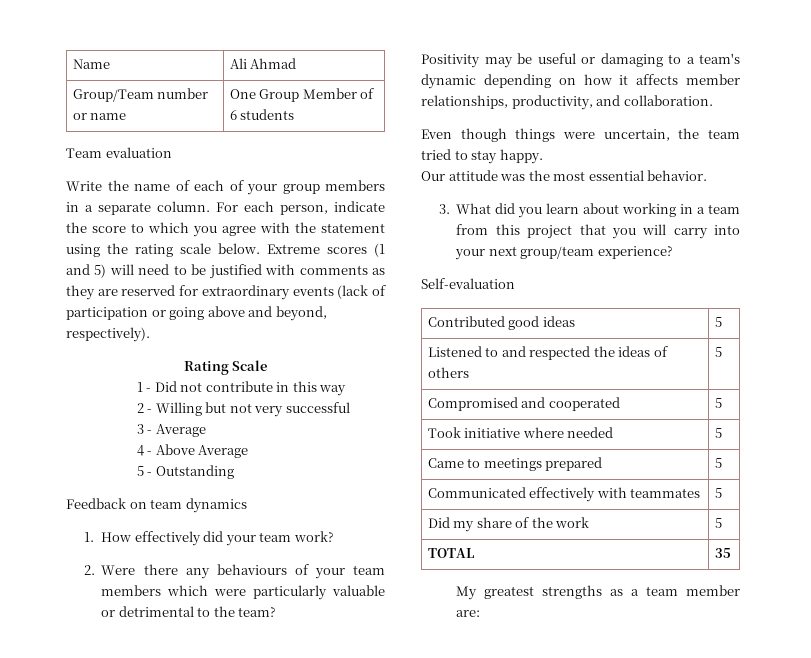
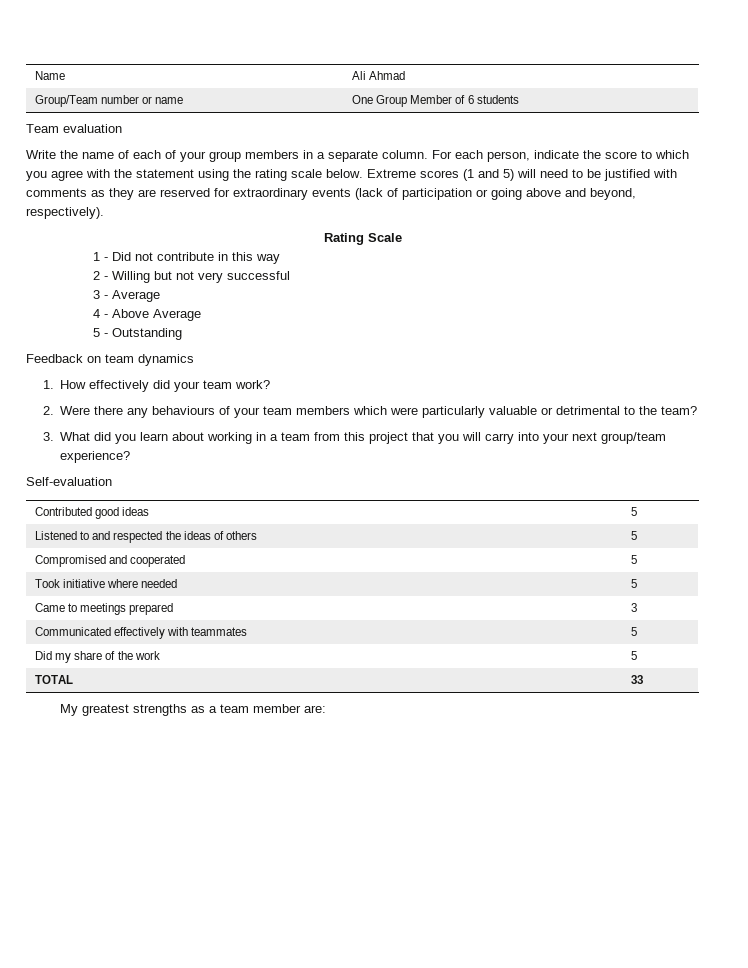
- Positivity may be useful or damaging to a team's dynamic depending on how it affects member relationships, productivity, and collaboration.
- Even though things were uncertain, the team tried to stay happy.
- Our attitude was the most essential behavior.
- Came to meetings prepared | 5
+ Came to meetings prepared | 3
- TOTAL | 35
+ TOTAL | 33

* * *

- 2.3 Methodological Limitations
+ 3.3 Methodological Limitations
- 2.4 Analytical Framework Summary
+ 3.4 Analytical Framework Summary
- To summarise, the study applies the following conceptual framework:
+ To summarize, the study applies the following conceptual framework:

### What is expected
Once you find the line with "3.4 Analytical Framework Summary" in the entries above, output it and each line after it up to and including the line with "To summarize, the", and nothing else.

### Task solution
+ 3.4 Analytical Framework Summary
- To summarise, the study applies the following conceptual framework:
+ To summarize, the study applies the following conceptual framework:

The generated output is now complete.